De Bissau por vezes saía para Varela, quando recebia um 'papelinho',  avisando que era melhor ir dar uma volta… Pegava na minha mochila com uma lata de atum, atravessava a pé as bolanhas e lá ia eu para banhos.

O aeroporto de Bissau esteve fechado quase um ano… Quando da morte do 'Nino', tinha ido passar o fim de semana à ilha de  Orango…

Na morte do Ansumane Mané, estava fora de Bissau... Ao reentrar em Bissau encontrei quase uma centena de milhares de pessoas, a saírem a pé. Algumas já iam para lá de Nhacra. Fiz um apelo na rádio RTP África, para mandarem transporte, a fim de apanharem as pessoas que estavam a dormir à beira da estrada, sem quaisquer condições.

Ao mínimo problema, a estrada principal era fechada a viaturas, em Safim.

Assim, como da morte dos restantes altos dirigentes do país..., estava fora, por Varela, Contuboel, etc.  

( Excertos  de vários textos e comentários, revisão / fixação de texto / negritos:  LG)


2. Comentário do nosso editor LG:
 
Patrício Ribeiro, português,
nascido em Águeda, em 1947,
criadoe casado em Angola,
com família no Huambo,
ex-fuzileiro em Angola de 1969
a 1972, a viver na Guiné-Bssau
desde 1984,
fundador, sócio-gerente
e director técnico
da firma Impar, Lda-


Patrício,  não é por acaso que eras conhecido em Bissau, ainda até há pouco tempo, como o "pai dos tugas"... Os jovens, cooperantes, rapazes e raparigas, tinham por ti um enorme respeito e admiração na altura em que o meu filho, João Graça, te conheceu em dezembro de 2009, em Bissau...
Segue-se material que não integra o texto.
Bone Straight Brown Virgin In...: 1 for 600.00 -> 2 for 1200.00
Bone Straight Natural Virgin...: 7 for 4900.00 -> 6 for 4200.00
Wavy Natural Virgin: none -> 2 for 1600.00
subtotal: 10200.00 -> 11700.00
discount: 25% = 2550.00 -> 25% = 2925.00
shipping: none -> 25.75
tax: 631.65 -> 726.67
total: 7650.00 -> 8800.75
Esta história do resgaste de diversos portugueses e 
outros, em plena guerra civil (que começou com o golpe de  Estado de 7 de junho de 1998), perdidos em Varela, Canchungo  e Cacheu, devia merecer honras de título de caixa alta nos jornais da época e nas parangonas dos telejornais... Não me dei conta que isso tenha acontecido... Mas é uma verdadeira história de heroísmo que te honra e nos honra a todos nós, portugueses, teus amigos e camaradas!...
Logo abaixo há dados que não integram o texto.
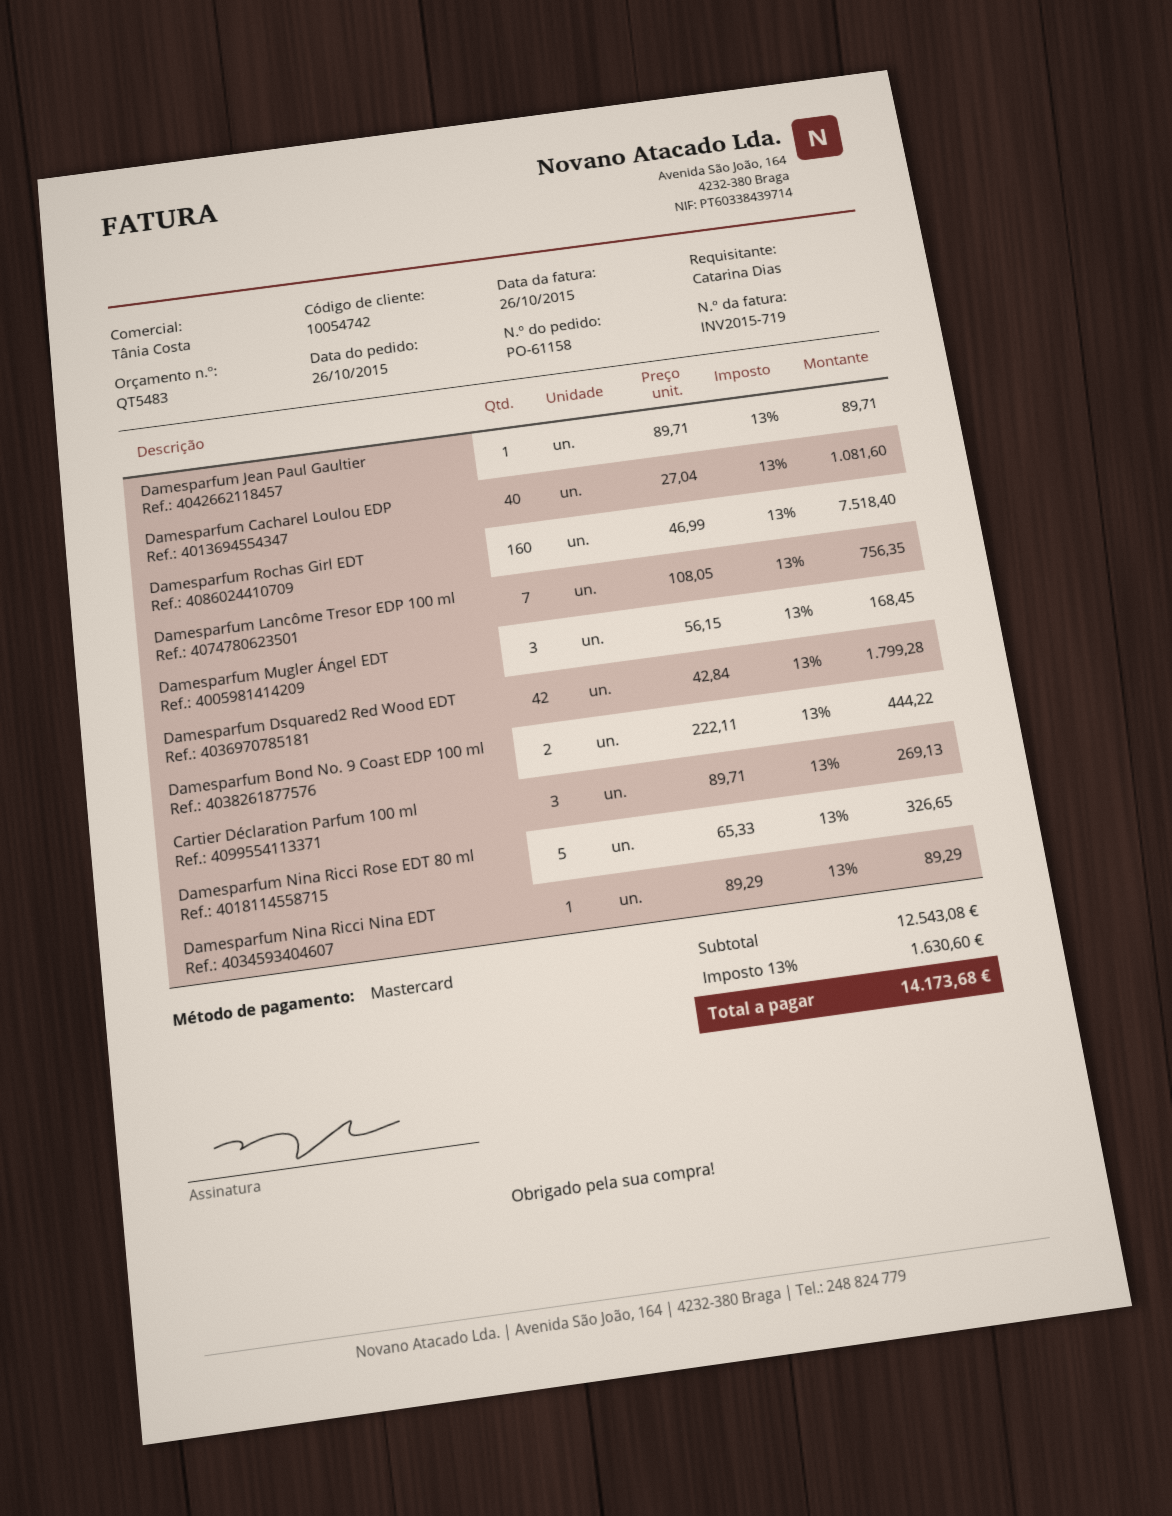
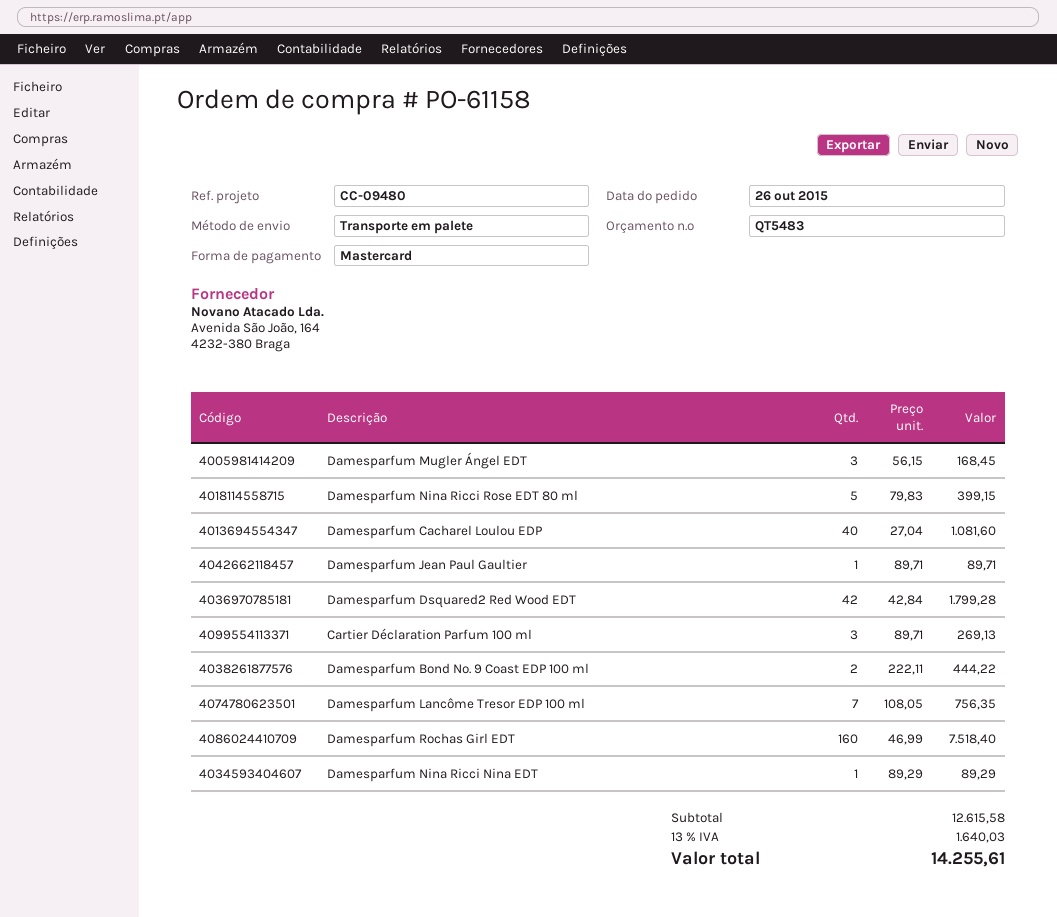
Damesparfum Nina Ricci Rose EDT 80 ml: 5 x 65.33 = 326.65 -> 5 x 79.83 = 399.15
subtotal: 12543.08 -> 12615.58
tax: 13% = 1630.60 -> 13% = 1640.03
total: 14173.68 -> 14255.61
Deixa-me recordar, para os nossos leitores mais recentes, que na sequência daquele conflito, foi  montada pelo Governo Português uma operação de resgaste de cidadãos portugueses e de outras nacionalidades. 

Essa operação, com o nome de código Crocodilo, envolveu uma força conjunta dos três ramos das Forças Armadas. A componente naval foi  constituída pela fragata Vasco da Gama, com dois helicópteros Lynx Mk95 embarcados, pelas corvetas Honório Barreto e João Coutinho e o navio reabastecedor Bérrio

A atuação dos dois helicópteros foi fundamental para o êxito da missão. A força naval foi comandada pelo capitão-de-mar e guerra Melo Gomes. 
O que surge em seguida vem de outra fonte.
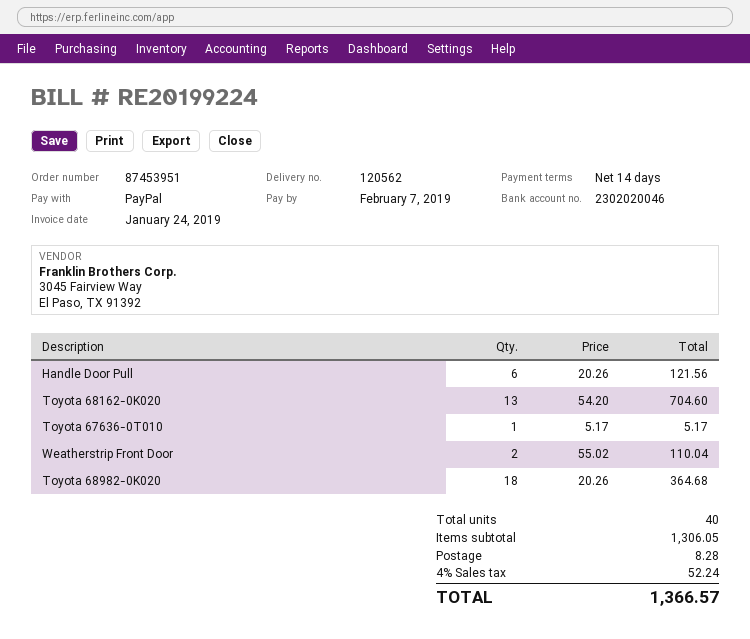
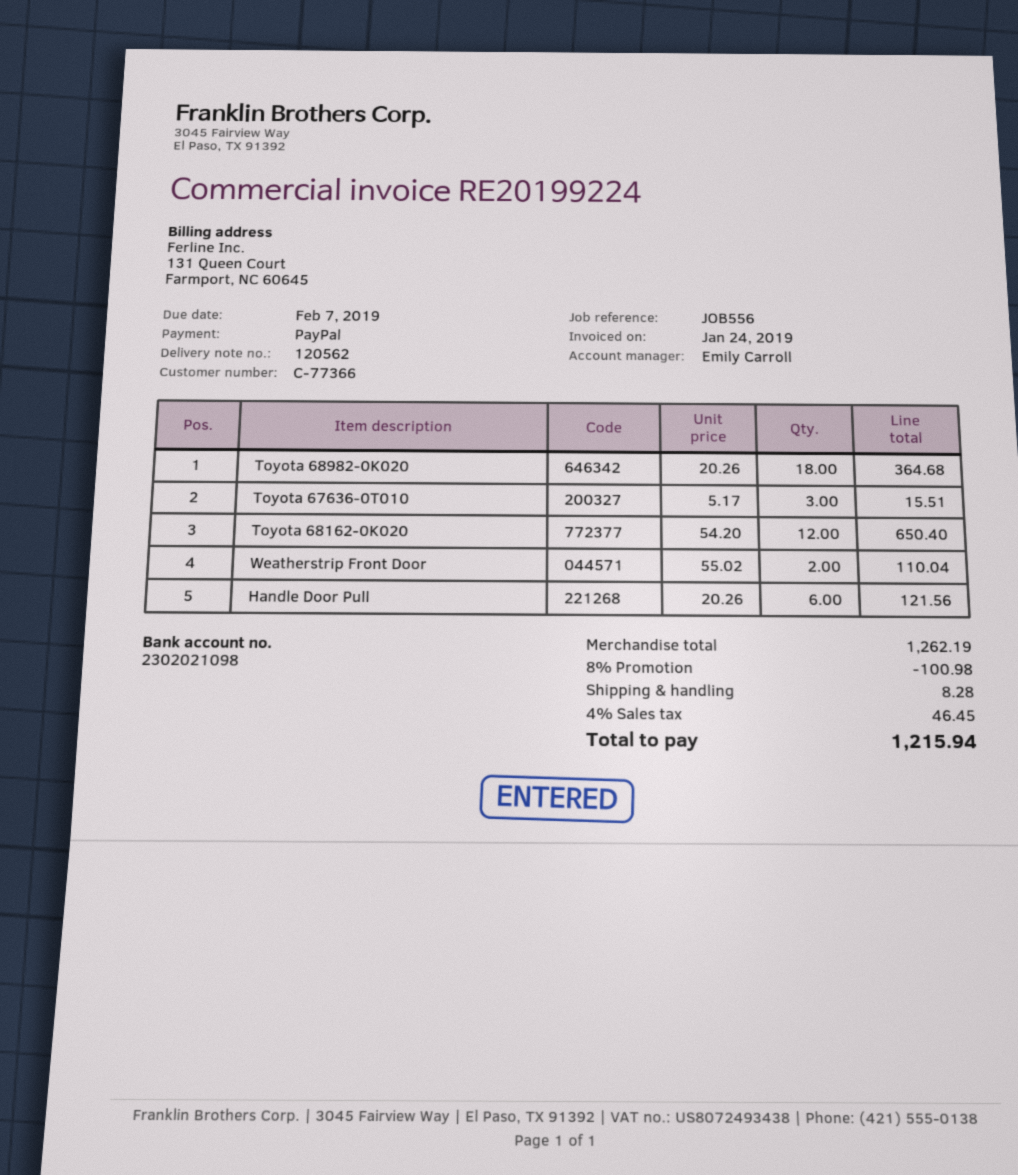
bank account: 2302020046 -> 2302021098
Toyota 68162-0K020: 13 x 54.20 = 704.60 -> 12 x 54.20 = 650.40
Toyota 67636-0T010: 1 x 5.17 = 5.17 -> 3 x 5.17 = 15.51
subtotal: 1306.05 -> 1262.19
discount: none -> 8% = 100.98
tax: 4% = 52.24 -> 4% = 46.45
total: 1366.57 -> 1215.94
(Vd. P. Conceição Lopes, CFR: Operação Crocodilo. "Revista da Armada", julho de 2013, pág. 20).

A história do resgate, efectuado por tua conta e risco, em Varela, já a tinha ouvido contar, na tabanca de São Martinho do Porto, há uns largos anos atrás, talvez em 2012, da boca do nosso saudoso Pepito (1949-2012), um dos "encurralados", em junho de 1998, em Varela, onde também tinha casa de praia, já do tempo dos pais, e que era portanto teu vizinho.

Conseguiste metê-lo, a ele e à família, e a mais cidadãos, num dos helis da fragata Vasco da Gama, ancorada ao largo, a 18 milhas, fora das águas territoriais do país, com mais os dois ou três avios de apoio...

Eu já sabia, além disso, que, na impossibilidade de voltar o heli a Varela, tu já te havias metido na tua canoa nhominca, levando mais um grupo (10 pessoas, de nacionalidade portuguesa, e outros estrangerios...) ao fim da tarde, pelo mar fora, até à fragata salvadora!...

Camaradas e amigos, 18 milhas náuticas numa canoa nhominca (embarcação em que tu és perito e que muito admiras!), são mais do que 33 km pelo mar adentro... Não é para todos, é para quem aprendeu a amar e respeitar o mar, como tu, que foste "filho da escola" da Armada... Afinal, fuzileiro uma vez, fuzileiro para sempre!

Volto a escrever o que já repeti aqui: esta tua história incrível merece ser contada uma e outra vez. Sei que és um homem discreto e modesto, mas ainda espero ir ao 10 de junho, se não for longe, para te ver ser condecoradao por este feito de grande coragem, altruísmo e patriotismo!...

Patrício, se isto não é heroísmo, então eu nunca vi nenhum herói ao vivo e a cores!

Registo, para mais, este facto: durante o conflito político-militar, sangrento, de 1998/99, tu foste incapaz de estar longe da tua/nossa Guiné mais do que dois meses... Ao fim de dois meses, voltaste a entrar no país via Dacar, Senegal.


Carlos Schwarz da Silva, "Pepito",
 Lisboa, campus
da ENSP/NOVA. 6/9/2007.
Foto de Luís Graça
O Pepito e a família, cuja casa no bairro do Quelélé, em Bissau, foi pilhada e destruída pela 
soldadesca senegalesa, que apoiava o 'Nino' Vieira, estiveram refugiados em Cabo Verde, à volta de um ano (se bem me lembro)... 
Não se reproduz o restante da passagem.